About this exercise: Scan the material below for lines with the string "side". State how many there are and nothing else.
::::::::
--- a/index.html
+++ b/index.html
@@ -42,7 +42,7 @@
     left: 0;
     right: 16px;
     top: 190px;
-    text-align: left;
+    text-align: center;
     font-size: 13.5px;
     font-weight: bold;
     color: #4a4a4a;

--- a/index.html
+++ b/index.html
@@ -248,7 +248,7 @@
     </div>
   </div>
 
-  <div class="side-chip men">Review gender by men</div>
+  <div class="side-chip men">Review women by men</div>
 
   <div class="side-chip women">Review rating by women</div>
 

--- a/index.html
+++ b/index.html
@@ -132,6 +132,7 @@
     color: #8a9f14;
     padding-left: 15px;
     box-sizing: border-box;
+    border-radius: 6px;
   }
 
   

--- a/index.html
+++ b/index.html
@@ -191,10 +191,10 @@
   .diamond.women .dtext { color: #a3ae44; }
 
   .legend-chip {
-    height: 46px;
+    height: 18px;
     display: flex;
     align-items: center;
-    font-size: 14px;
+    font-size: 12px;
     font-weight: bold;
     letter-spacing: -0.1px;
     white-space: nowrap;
::::::::
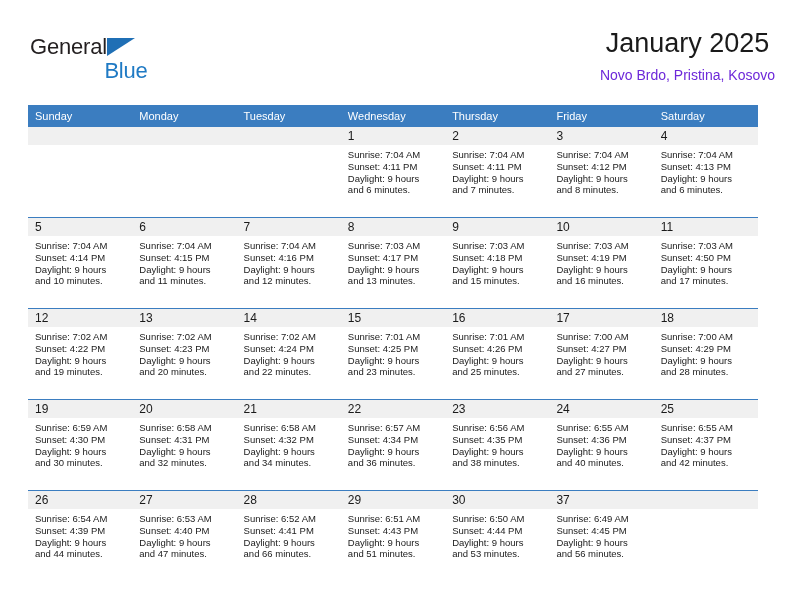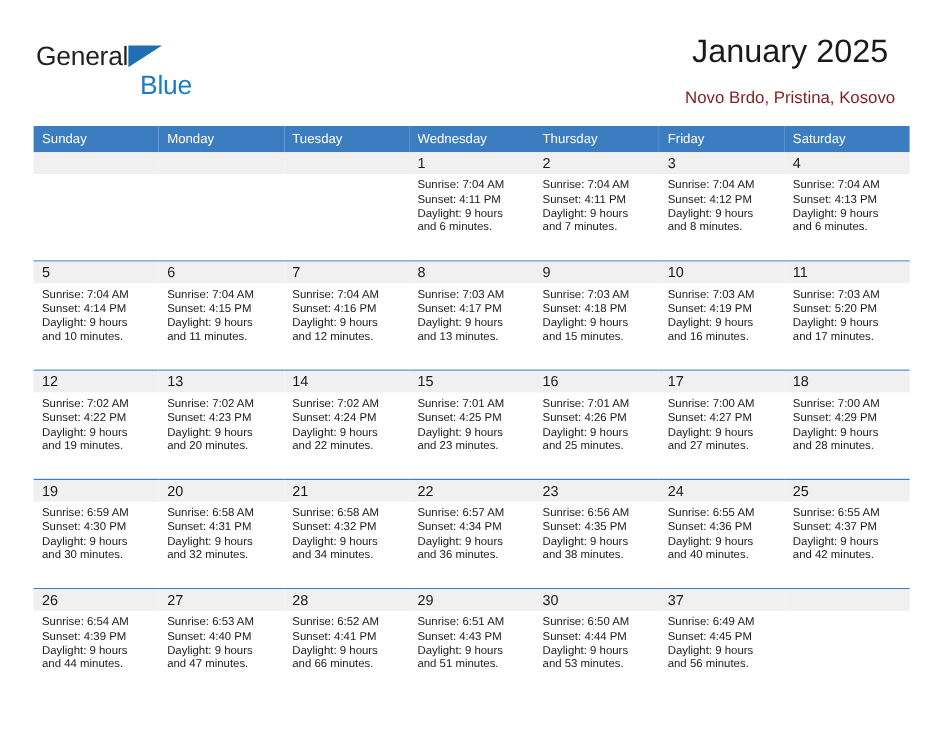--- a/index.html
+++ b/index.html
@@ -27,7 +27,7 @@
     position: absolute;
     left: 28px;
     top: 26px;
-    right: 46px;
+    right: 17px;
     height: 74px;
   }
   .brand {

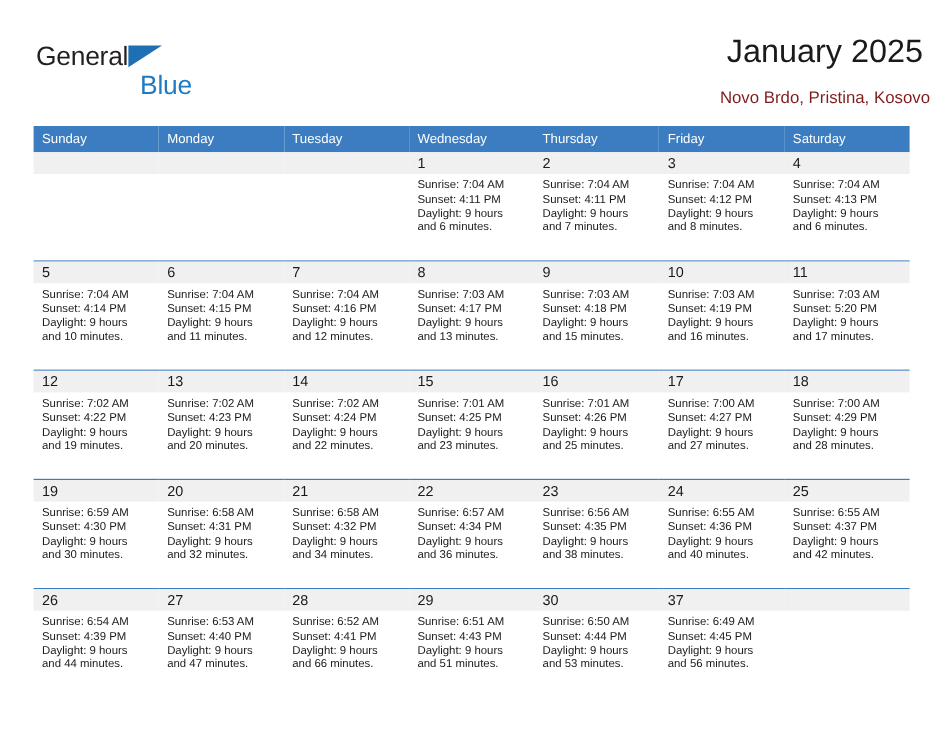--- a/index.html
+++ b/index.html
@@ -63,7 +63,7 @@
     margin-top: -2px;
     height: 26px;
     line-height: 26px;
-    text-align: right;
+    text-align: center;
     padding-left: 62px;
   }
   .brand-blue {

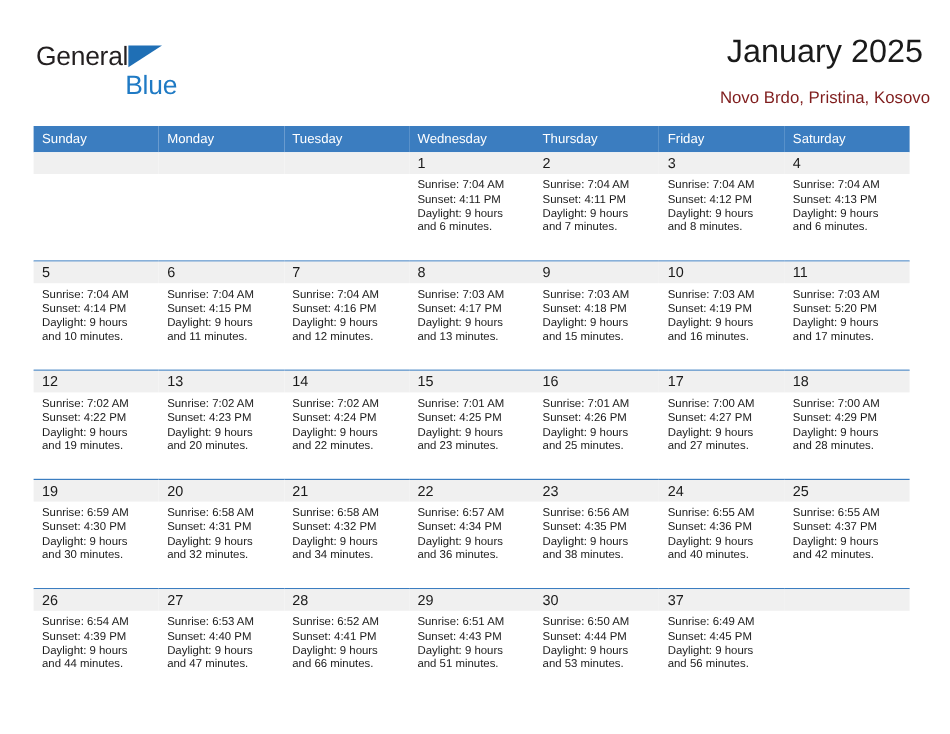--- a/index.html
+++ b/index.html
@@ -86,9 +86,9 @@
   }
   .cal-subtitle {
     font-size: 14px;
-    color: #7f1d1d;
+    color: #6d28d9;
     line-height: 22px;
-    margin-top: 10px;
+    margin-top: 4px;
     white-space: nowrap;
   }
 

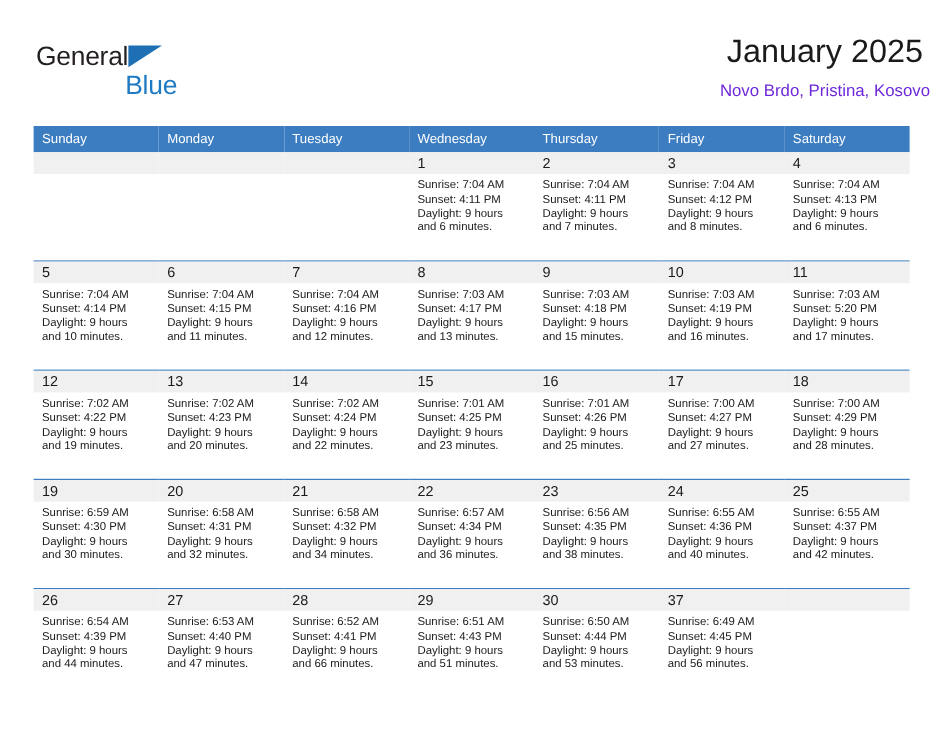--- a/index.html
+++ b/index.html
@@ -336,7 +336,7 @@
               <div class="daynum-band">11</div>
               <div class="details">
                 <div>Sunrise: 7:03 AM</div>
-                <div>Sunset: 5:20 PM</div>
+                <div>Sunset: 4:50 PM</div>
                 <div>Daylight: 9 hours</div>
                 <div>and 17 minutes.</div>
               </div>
::::::::
Solution for this problem: 3